▸ **Data for this exercise**:
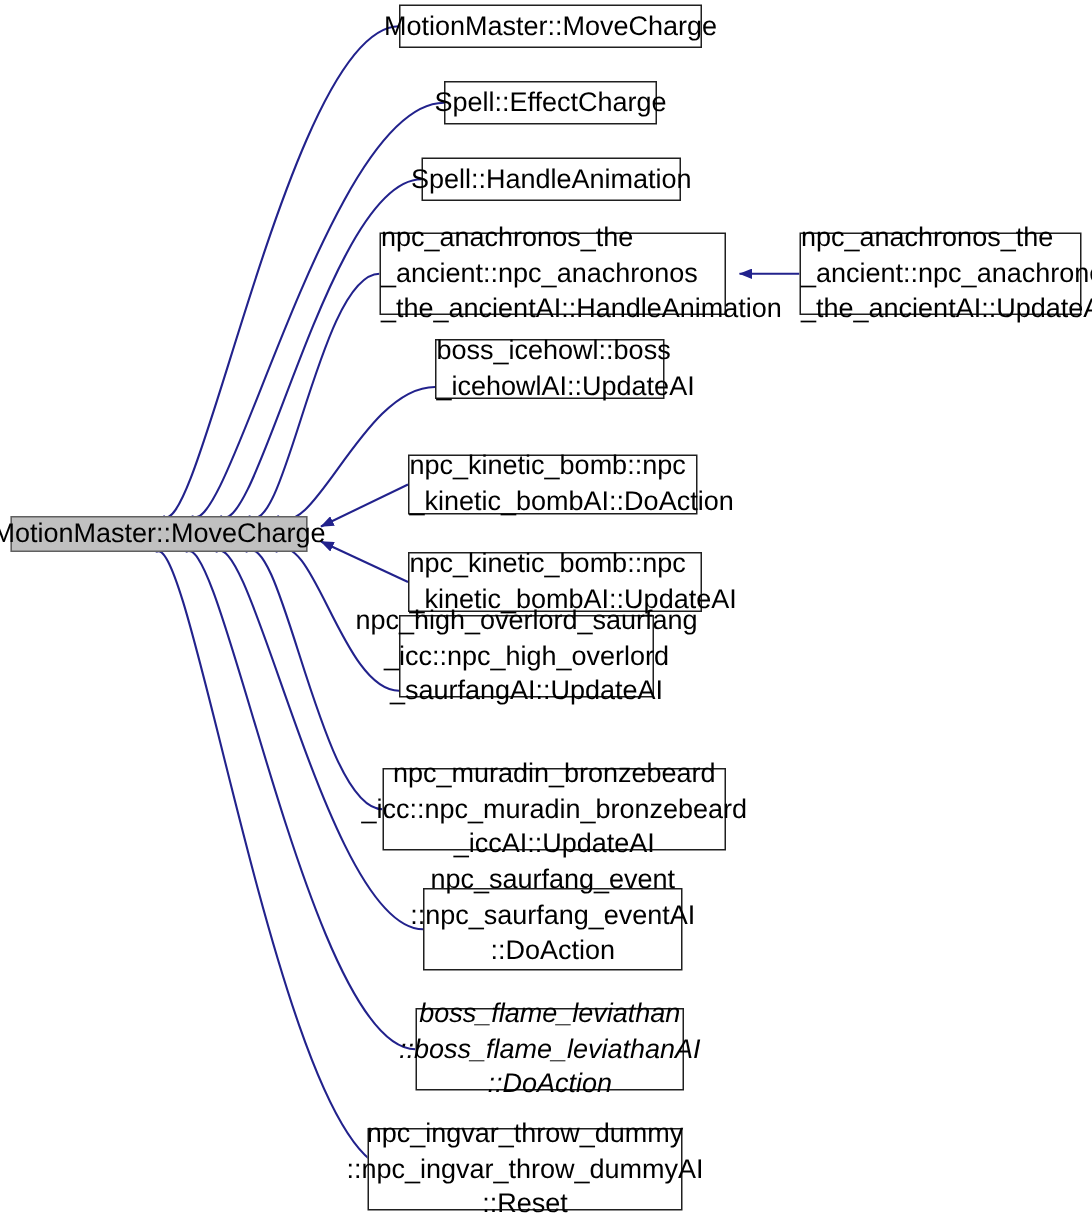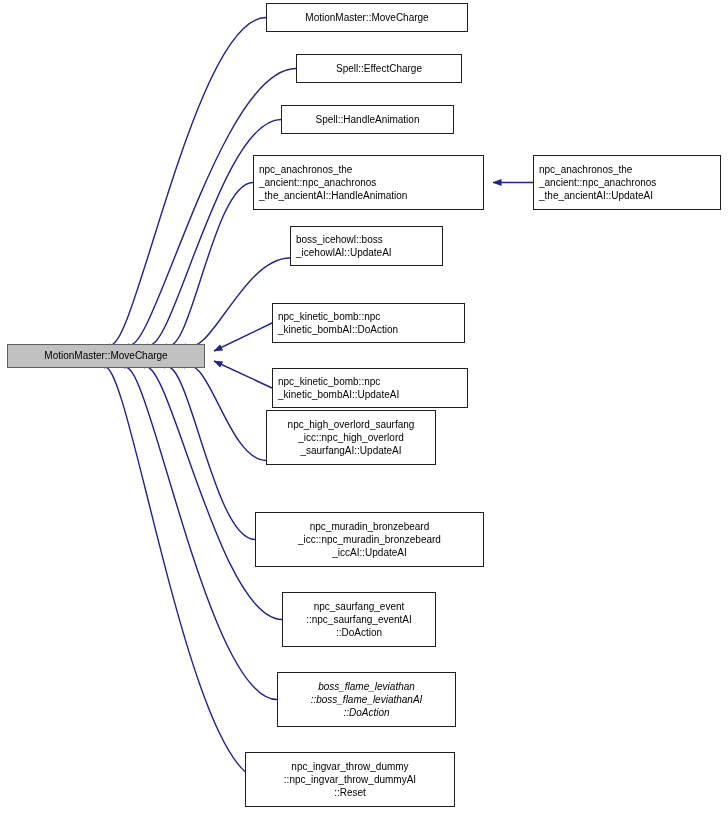--- a/index.html
+++ b/index.html
@@ -38,7 +38,7 @@
   }
   .node-label {
     font-family: "Liberation Sans", sans-serif;
-    font-size: 10px;
+    font-size: 18px;
     line-height: 1.32;
     color: #000000;
     white-space: pre;

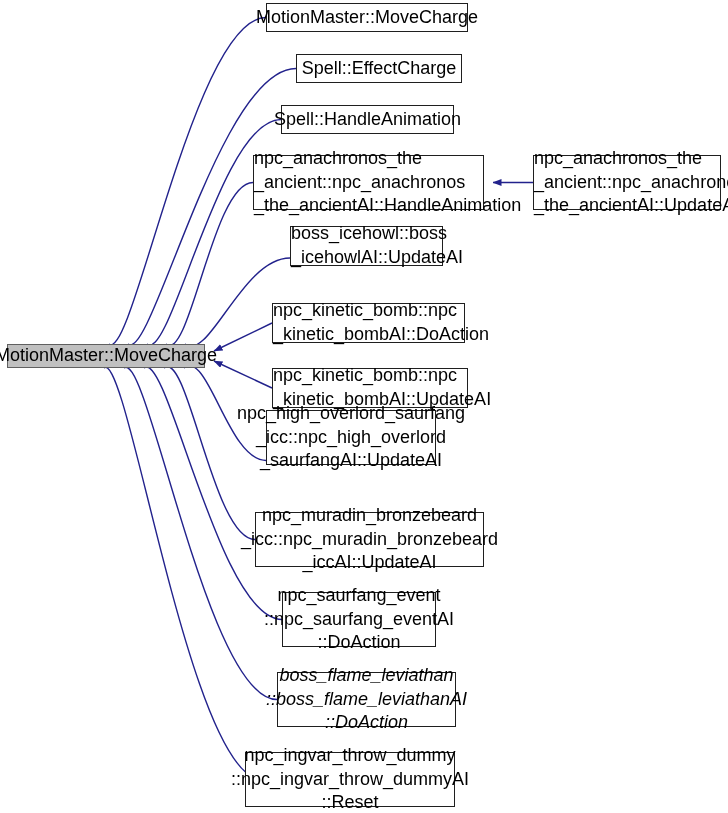--- a/index.html
+++ b/index.html
@@ -85,7 +85,7 @@
       <div class="node-box" style="left: 266px; top: 3px; width: 202px; height: 29px;">
         <span class="node-label">MotionMaster::MoveCharge</span>
       </div>
-      <div class="node-box" style="left: 296px; top: 54px; width: 166px; height: 29px;">
+      <div class="node-box" style="left: 296px; top: 54px; width: 142px; height: 29px;">
         <span class="node-label">Spell::EffectCharge</span>
       </div>
       <div class="node-box" style="left: 281px; top: 105px; width: 173px; height: 29px;">

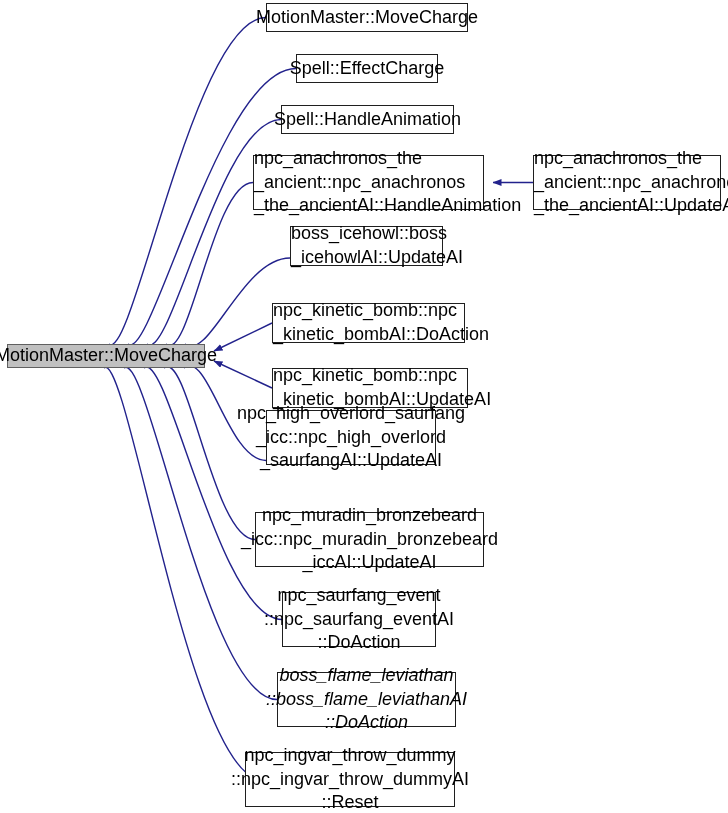--- a/index.html
+++ b/index.html
@@ -118,7 +118,7 @@
 _icc::npc_muradin_bronzebeard
 _iccAI::UpdateAI</span>
       </div>
-      <div class="node-box" style="left: 282px; top: 592px; width: 154px; height: 55px;">
+      <div class="node-box" style="left: 282px; top: 592px; width: 173px; height: 55px; align-items: flex-end;">
         <span class="node-label">npc_saurfang_event
 ::npc_saurfang_eventAI
 ::DoAction</span>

▸ **What you need to do**: Spot the lines above that mention "span" and copy them.

▸ **Exercise result**:
         <span class="node-label">MotionMaster::MoveCharge</span>
         <span class="node-label">Spell::EffectCharge</span>
 _iccAI::UpdateAI</span>
         <span class="node-label">npc_saurfang_event
 ::DoAction</span>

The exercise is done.